* _Exercise objective_:
Take the lines below between the one holding "Mount bolt,clip. Mounts" and the one holding "total: 1639.45 -> 7641.42", inclusive, and copy them exactly. Add nothing.

* _Data records_:
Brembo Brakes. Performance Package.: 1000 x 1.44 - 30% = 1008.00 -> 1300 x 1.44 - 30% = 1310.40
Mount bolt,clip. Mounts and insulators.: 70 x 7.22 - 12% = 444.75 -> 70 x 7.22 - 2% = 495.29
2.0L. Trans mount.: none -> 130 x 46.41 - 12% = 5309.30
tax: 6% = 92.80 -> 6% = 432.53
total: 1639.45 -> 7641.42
==
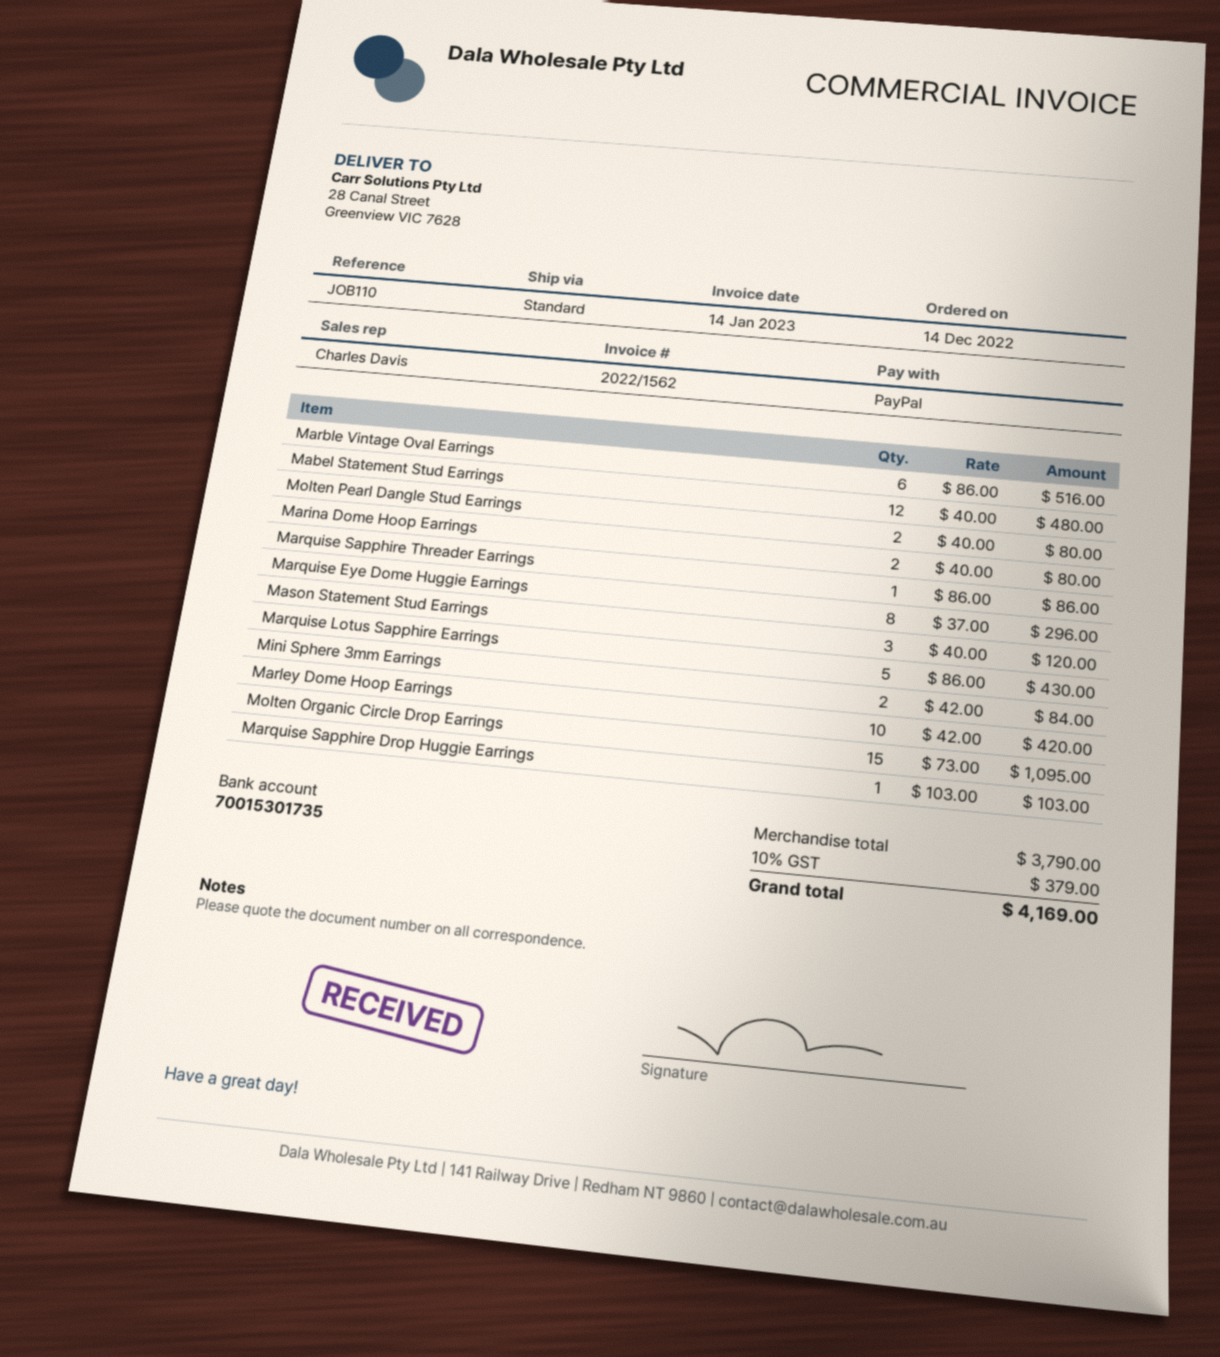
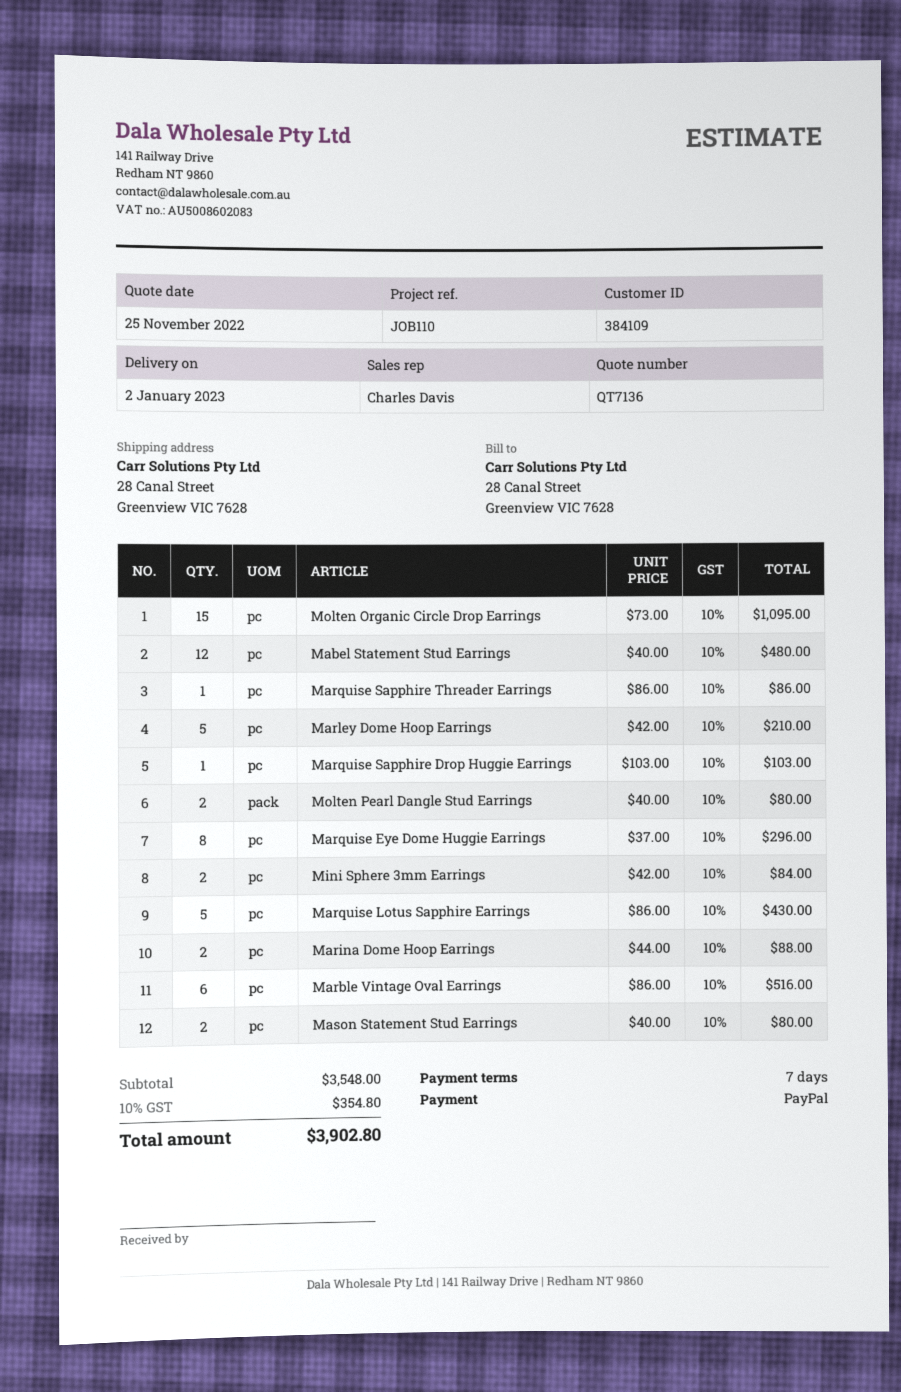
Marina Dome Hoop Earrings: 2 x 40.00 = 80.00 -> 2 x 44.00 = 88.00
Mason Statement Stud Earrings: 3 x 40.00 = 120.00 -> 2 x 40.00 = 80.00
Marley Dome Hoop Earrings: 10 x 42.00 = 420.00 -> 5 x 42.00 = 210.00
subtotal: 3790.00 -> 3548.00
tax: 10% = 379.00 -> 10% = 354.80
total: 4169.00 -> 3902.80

* _Answer section_:
Mount bolt,clip. Mounts and insulators.: 70 x 7.22 - 12% = 444.75 -> 70 x 7.22 - 2% = 495.29
2.0L. Trans mount.: none -> 130 x 46.41 - 12% = 5309.30
tax: 6% = 92.80 -> 6% = 432.53
total: 1639.45 -> 7641.42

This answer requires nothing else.